Except that the process in TASK_RUNNING may be running, the process in other states is not running. But in fact, TASK_UNINTERRUPTIBLE is special. it can be seen as running, because it is waiting for the disk operation to complete, so in fact, from the system perspective, rather than from the process perspective, in fact, the system is running for the process. That is why the value in the load average is the average value of processes in the TASK_RUNNING and TASK_UNINTERRUPTIBLE states.
How to use memory for processes:
To run a process, you must apply for and use the memory. The most important tasks include heap and stack:
The memory used by the process. you can use pmap and ps to wait for the command line to view the memory. There will be some station memory tuning articles later.
CPU scheduling:
The preceding section describes the CPU scheduling process priority and nice level. in Linux, the process scheduling algorithm is O (1), so the number of processes does not affect the process scheduling efficiency.

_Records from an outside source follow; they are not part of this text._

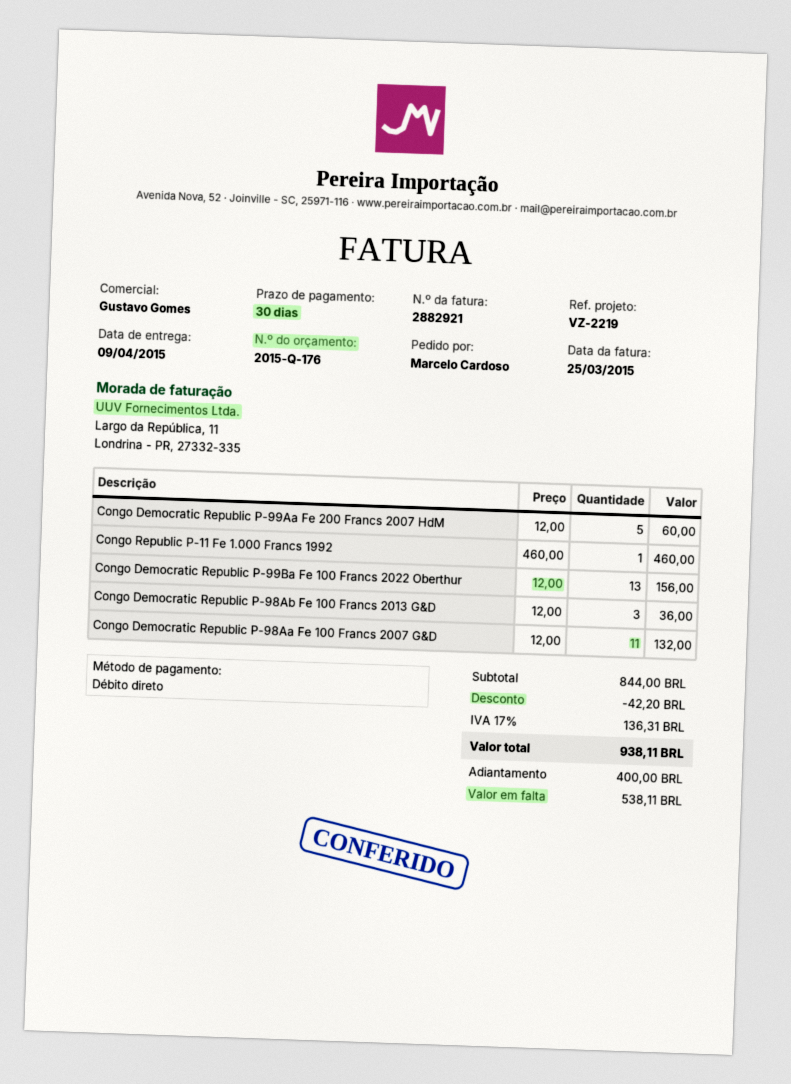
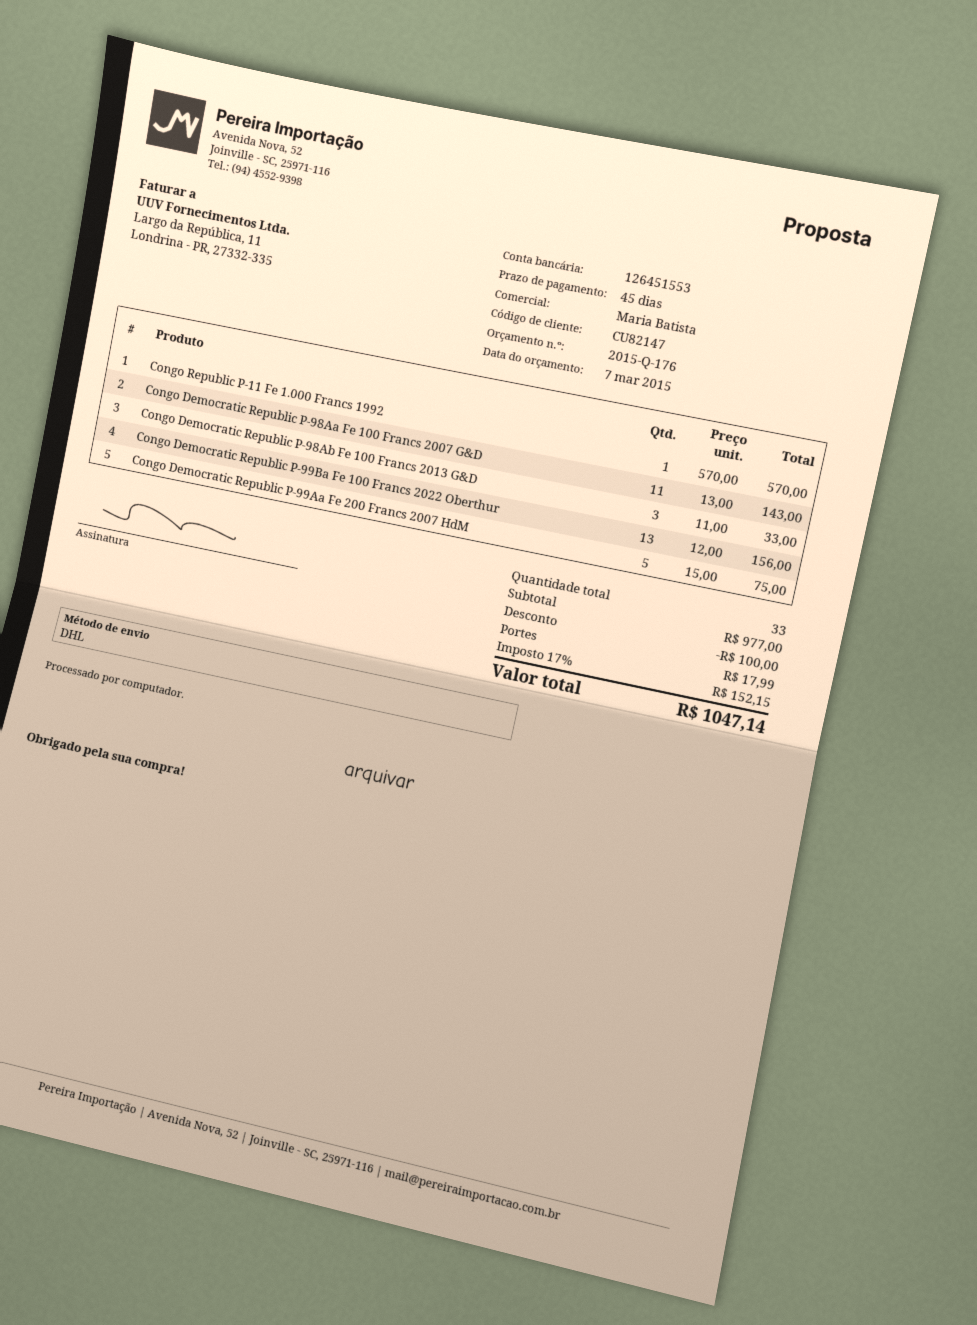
payment terms: 30 days -> 45 days
sales rep: Gustavo Gomes -> Maria Batista
Congo Democratic Republic P-99Aa Fe 200 Francs 2007 HdM: 5 x 12.00 = 60.00 -> 5 x 15.00 = 75.00
Congo Republic P-11 Fe 1.000 Francs 1992: 1 x 460.00 = 460.00 -> 1 x 570.00 = 570.00
Congo Democratic Republic P-98Ab Fe 100 Francs 2013 G&D: 3 x 12.00 = 36.00 -> 3 x 11.00 = 33.00
Congo Democratic Republic P-98Aa Fe 100 Francs 2007 G&D: 11 x 12.00 = 132.00 -> 11 x 13.00 = 143.00
subtotal: 844.00 -> 977.00
discount: 42.20 -> 100.00
shipping: none -> 17.99
tax: 17% = 136.31 -> 17% = 152.15
total: 938.11 -> 1047.14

Process Scheduling involves two priority arrays (priority queue): active and expired. The CPU schedules the processes in the active queue according to the priority. after all the processes in the queue are scheduled, switch the active queue and the expired queue to continue scheduling.
When the NUMA architecture CPU is scheduled, it generally does not take down node nodes for scheduling, unless a node's CPU is overloaded and requests for load balancing. The CPU scheduling of the kill node affects the performance.
3. how to measure CPU usage in Linux
1) CPU utilization: the most intuitive and important thing is the CPU usage. If it exceeds 80% for a long time, it indicates that the CPU has encountered a bottleneck;
2) User time: the CPU used by the User process. The higher the value, the better, indicating that the more CPU is used in the User's actual work.
3) System time: the CPU used by the kernel, including the CPU used for hard interrupt and soft interrupt. The lower the value, the better. the higher the value indicates a bottleneck in the network and driver layer;
4) Waiting: the CPU time spent Waiting for IO operations. this value is very high, indicating that the IO subsystem encounters a bottleneck;
5) Idel time: CPU idle time;
6) Load average: the average of the sum of TASK_RUNNING and TASK_UNINTERRUPTIBLE processes. if processes that request CPU time are blocked (which means that the CPU has no time to process them), the load average will increase. on the other hand, if each
Process gets immediate access to CPU time and there are no CPU cycles lost, the load will decrease.
7) Context Switch: Context Switch;
How to detect CPU:
The best tool for detecting CPU usage is the top command:
3.1 top command to view CPU information
To optimize, you must understand the output of many command line tools. The top command above contains a lot of information:
The first line:
Top-14:35:55 up 25 min, 4 users, load average: 0.10, 0.07, 0.14
The current system time, the 25 min value indicates that the system has been running for 25 minutes, and the 4 users value indicates that four logged-on users are in the system;
Load average: average CPU load for the last 1 minute, 5 minutes, and 15 minutes, respectively.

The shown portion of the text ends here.